| Your assignment |
Below is a listing; give only the number of its lines that contain the word "margin".

| Data for review |
--------------------
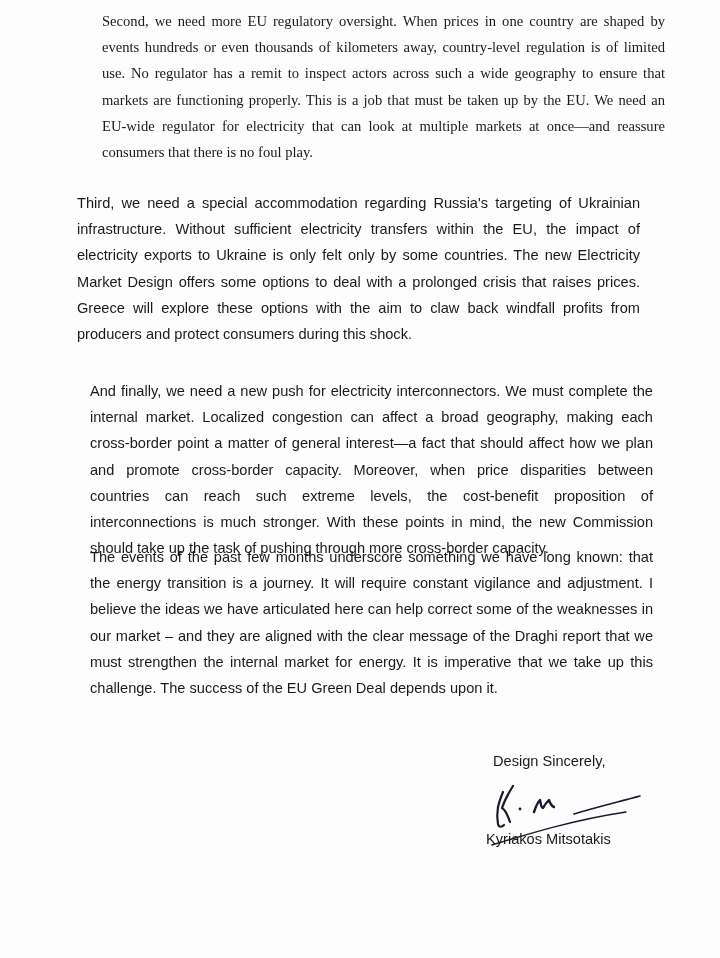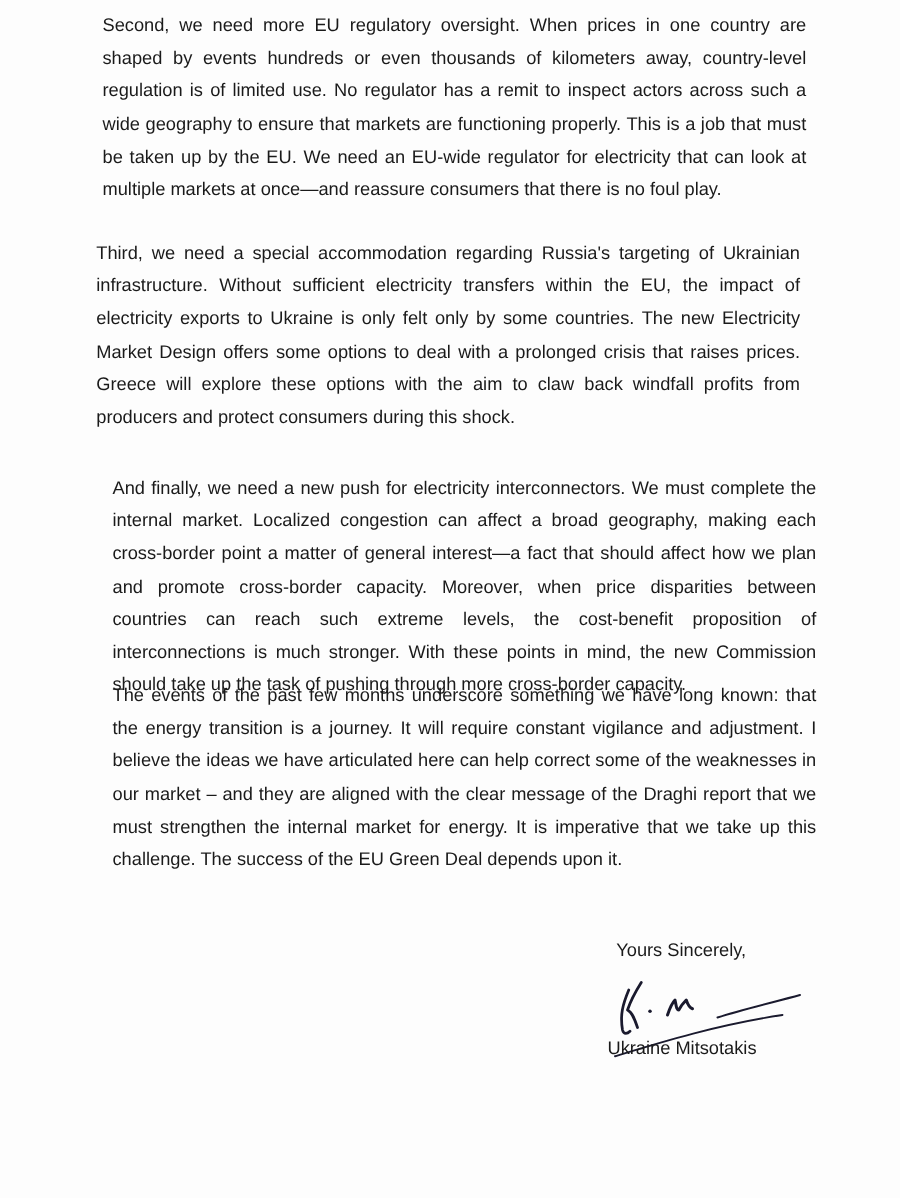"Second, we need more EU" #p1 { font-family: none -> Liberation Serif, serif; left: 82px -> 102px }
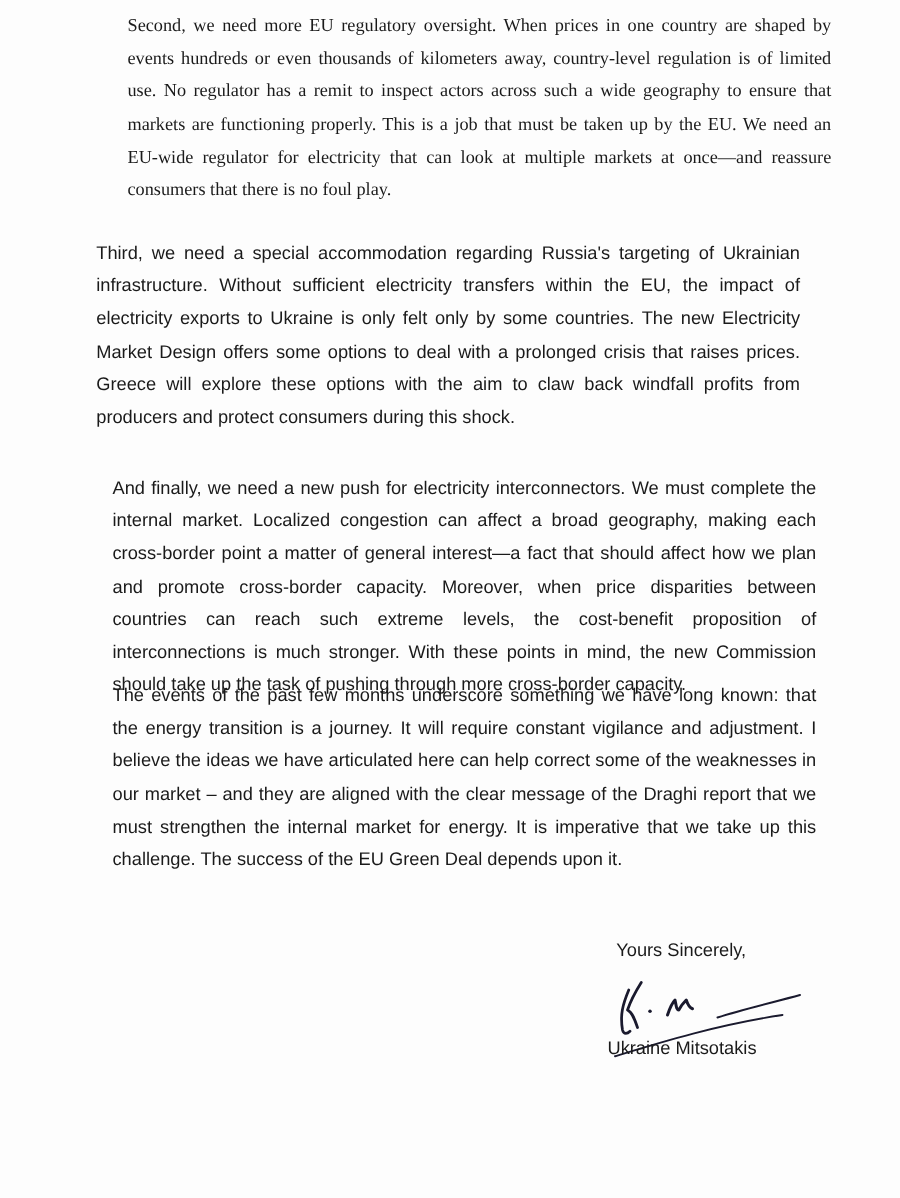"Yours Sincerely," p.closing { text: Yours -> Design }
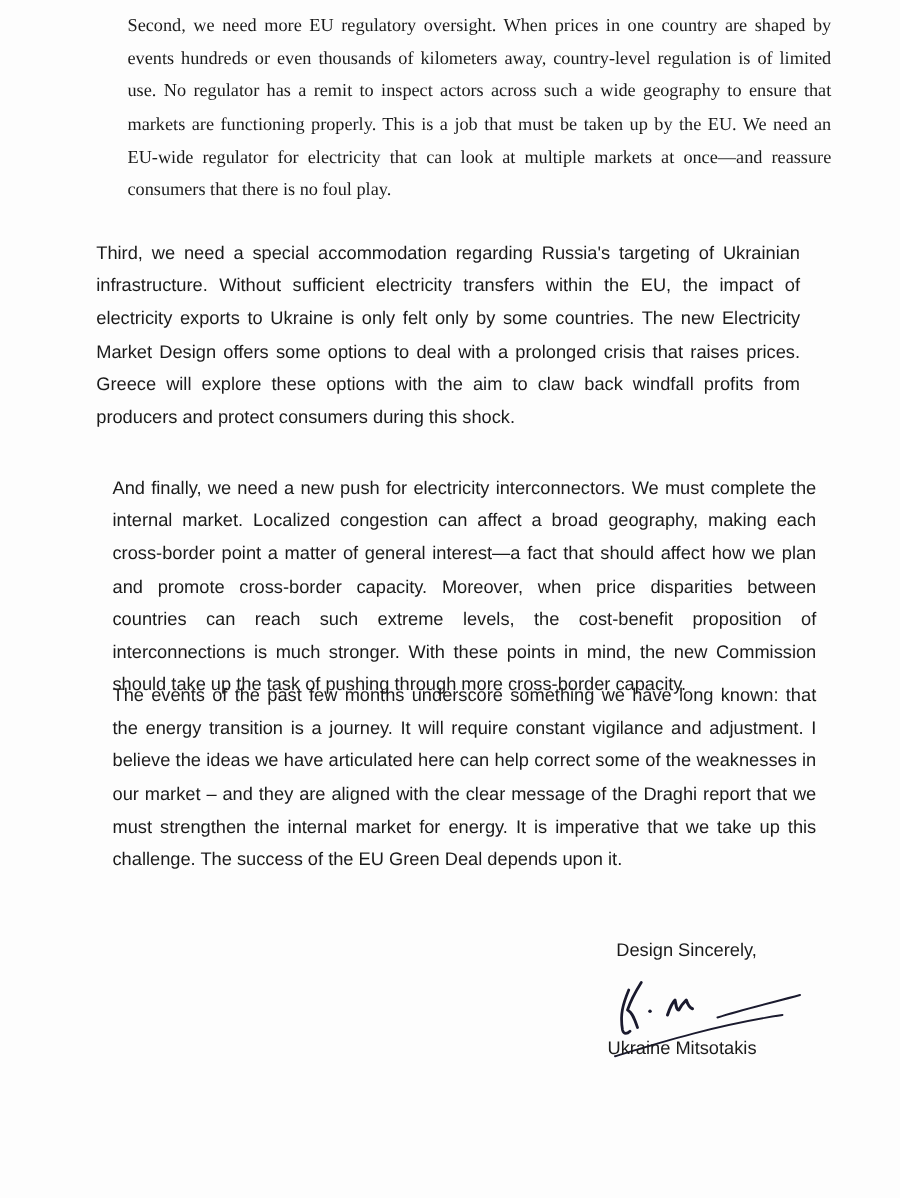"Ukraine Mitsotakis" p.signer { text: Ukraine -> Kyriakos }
--------------------
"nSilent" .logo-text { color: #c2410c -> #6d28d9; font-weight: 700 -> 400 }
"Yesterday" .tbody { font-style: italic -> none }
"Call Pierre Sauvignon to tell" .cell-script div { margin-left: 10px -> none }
--------------------
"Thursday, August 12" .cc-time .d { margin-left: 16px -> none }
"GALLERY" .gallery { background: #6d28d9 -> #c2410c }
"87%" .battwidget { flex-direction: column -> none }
--------------------
| Solution to the exercise |
2